XZ is a data compression format and utility based on the Lempel-Ziv-Markov Chain Algorithm (LZMA). The XZ format itself is an improvement on LZMA, allowing for preprocessing filters similar to 7-zip to increase the resulting archive's compression ratio.

XZ can only compress one file at a time, so making a tar archive of the files you'd like to compress (if there are multiple) is necessary when using XZ.

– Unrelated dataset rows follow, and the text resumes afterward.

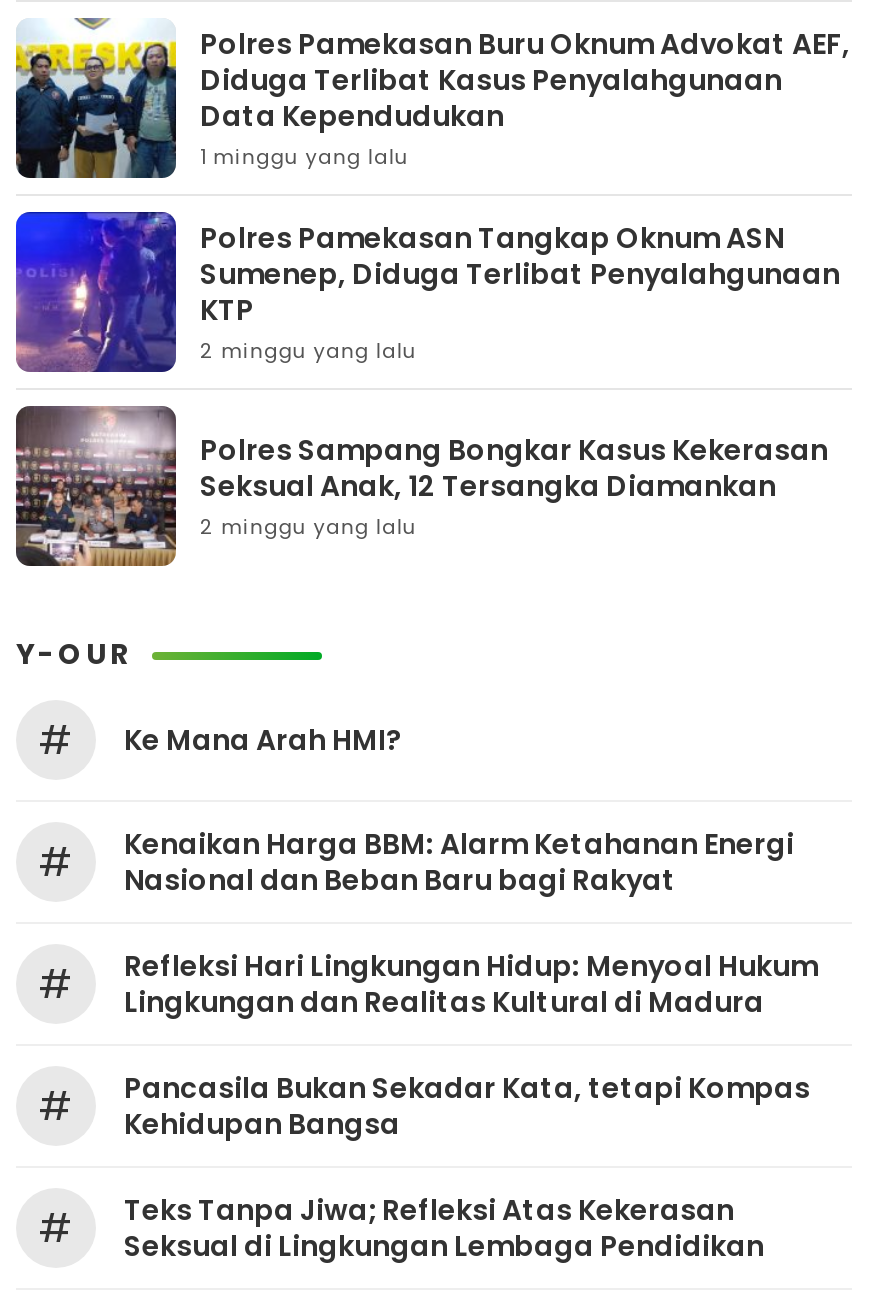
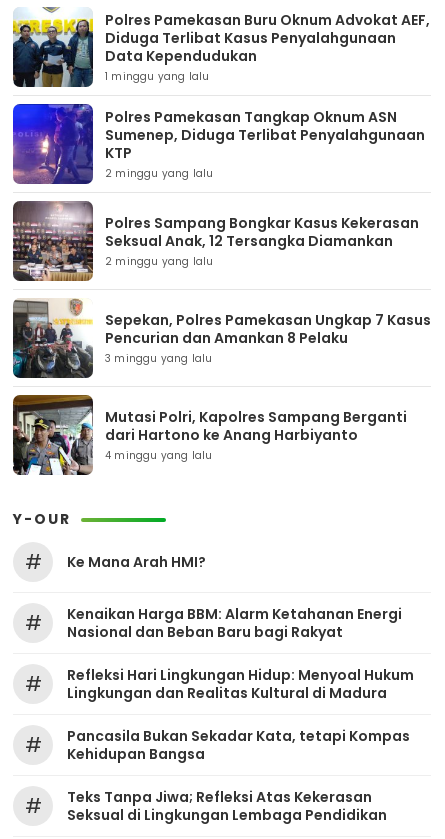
+ [image]
+ Sepekan, Polres Pamekasan Ungkap 7 Kasus
+ Pencurian dan Amankan 8 Pelaku
+ 3 minggu yang lalu
+ Mutasi Polri, Kapolres Sampang Berganti
+ dari Hartono ke Anang Harbiyanto
+ 4 minggu yang lalu

+ [image]
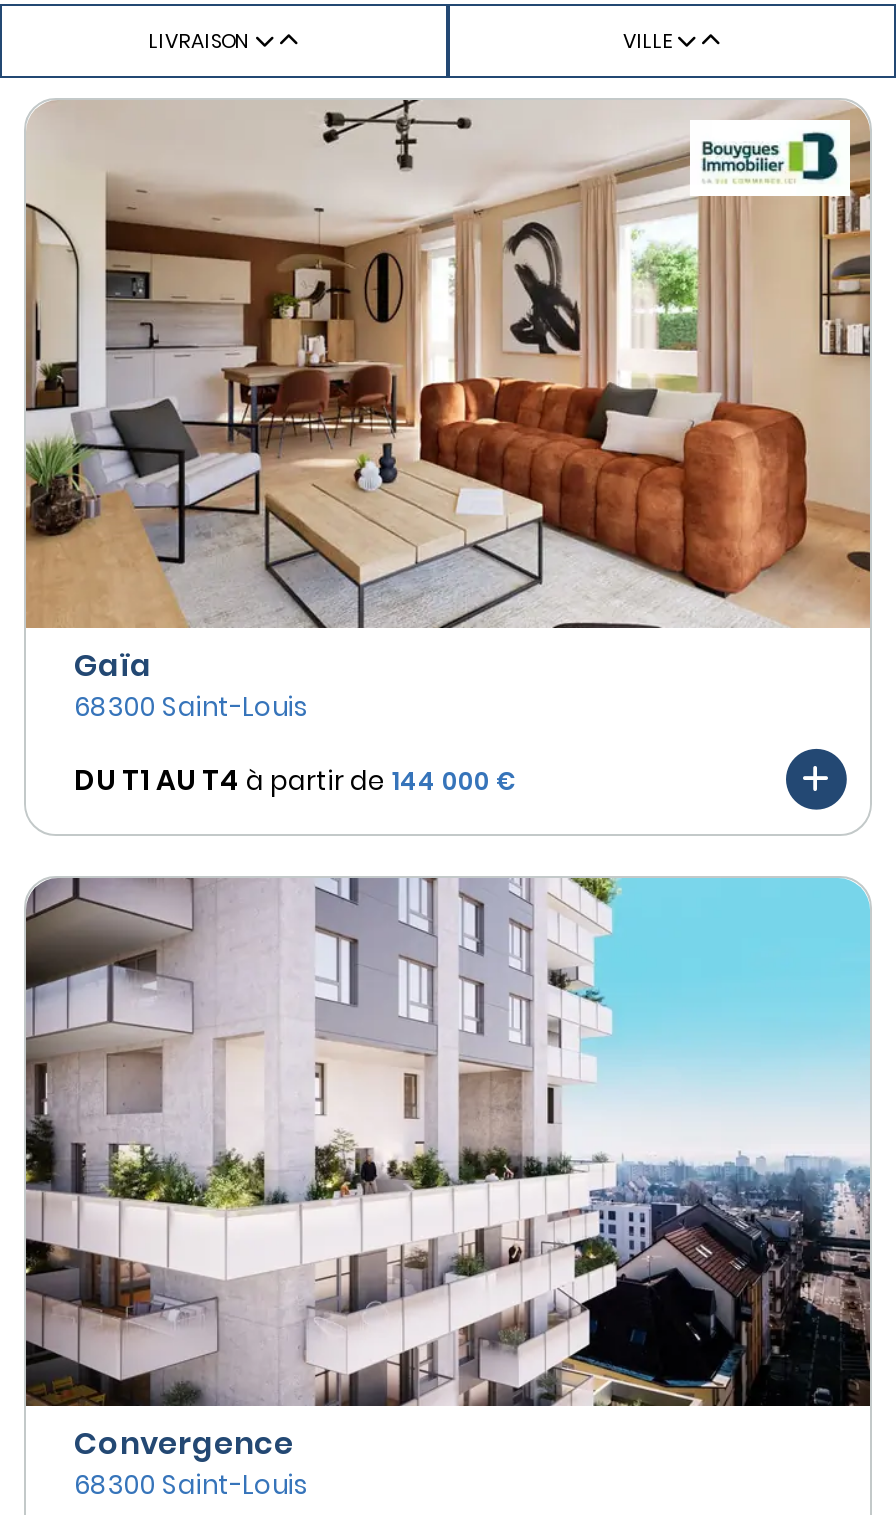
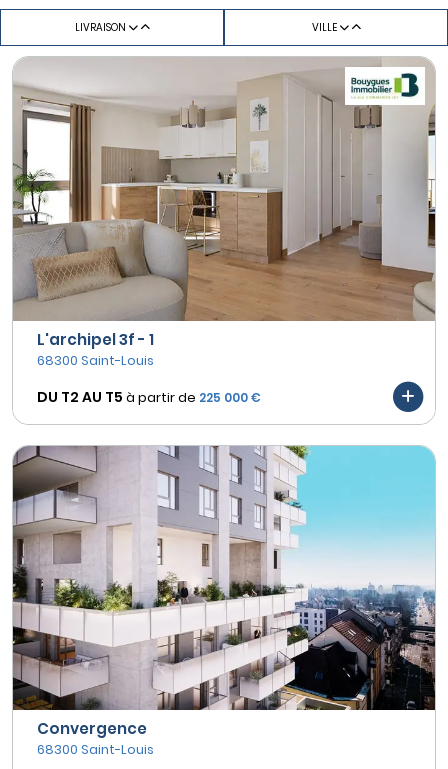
- [image]
- Gaïa
+ [image]
+ L'archipel 3f - 1

- DU T1 AU T4 à partir de 144 000 €
+ DU T2 AU T5 à partir de 225 000 €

XZ is more widely supported when compared to other data compression formats, seeing support across iOS, macOS, and many Linux distributions by default. To decompress & compress XZ on Windows, you will likely need the 7-Zip archive utility.

Usage​

This usage is for the xz utility on linux, but is applicable to other platforms where xz can be used. It should be noted that xz's default behavior is to delete the original file after it has completed the relevant compression or decompression operation, but this can be stopped with the flag below. An arbitary number of files may be passed to xz and it will individually complete the specified operation on each given file.

Compression​

xz {file}

This will result in a file named {file}.xz being created in the current working directory.

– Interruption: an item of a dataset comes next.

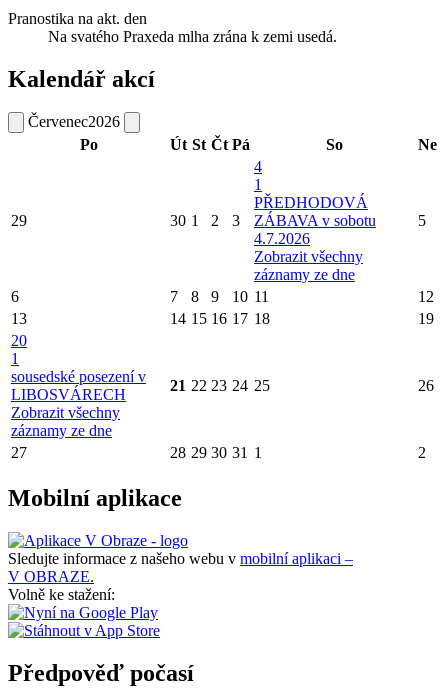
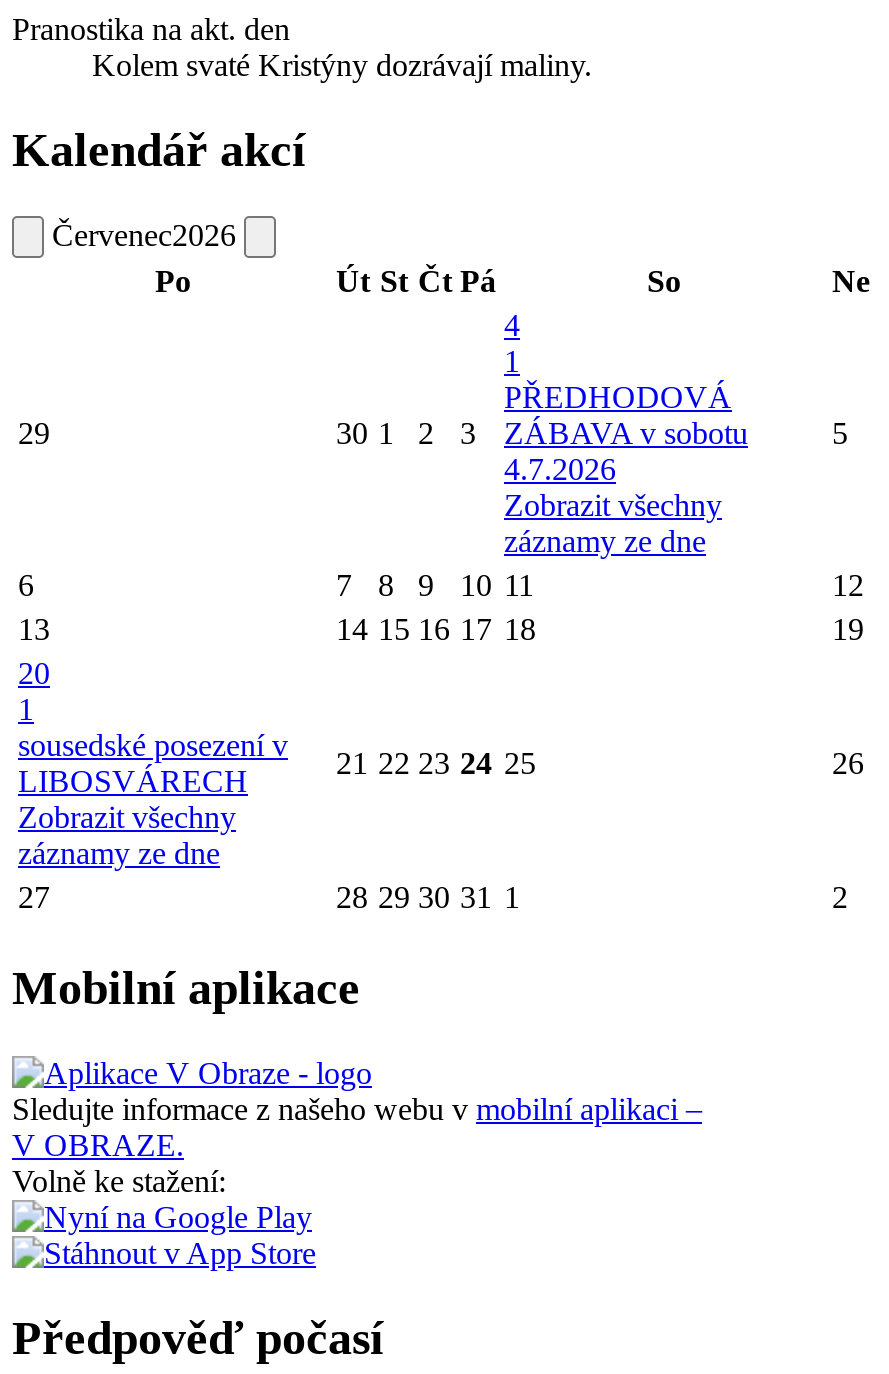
- Na svatého Praxeda mlha zrána k zemi usedá.
+ Kolem svaté Kristýny dozrávají maliny.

A more advanced variant is listed here:

xz -# --extreme -M 800Mib -T 2 -k {file}
  • -# is a number between 0 and 9 specifying speed presets, 0 being the fastest and 9 slowest.
  • --extreme is an option allowing xz to use more time than the standard preset level.
  • -M {size} is an option restricting the memory usage of xz either as a percentage of system memory or an absolute amount.
  • -T {threads} is an option restricting the number of threads used by xz.
  • -k prevents xz from deleting the input file.

Decompression​

xz -d {file}.xz

This decompresses the xz archive to it's original file.

  • -M {size} is an option restricting the memory usage of xz either as a percentage of system memory or an absolute amount.
  • -T {threads} is an option restricting the number of threads used by xz.
  • -k prevents xz from deleting the input file.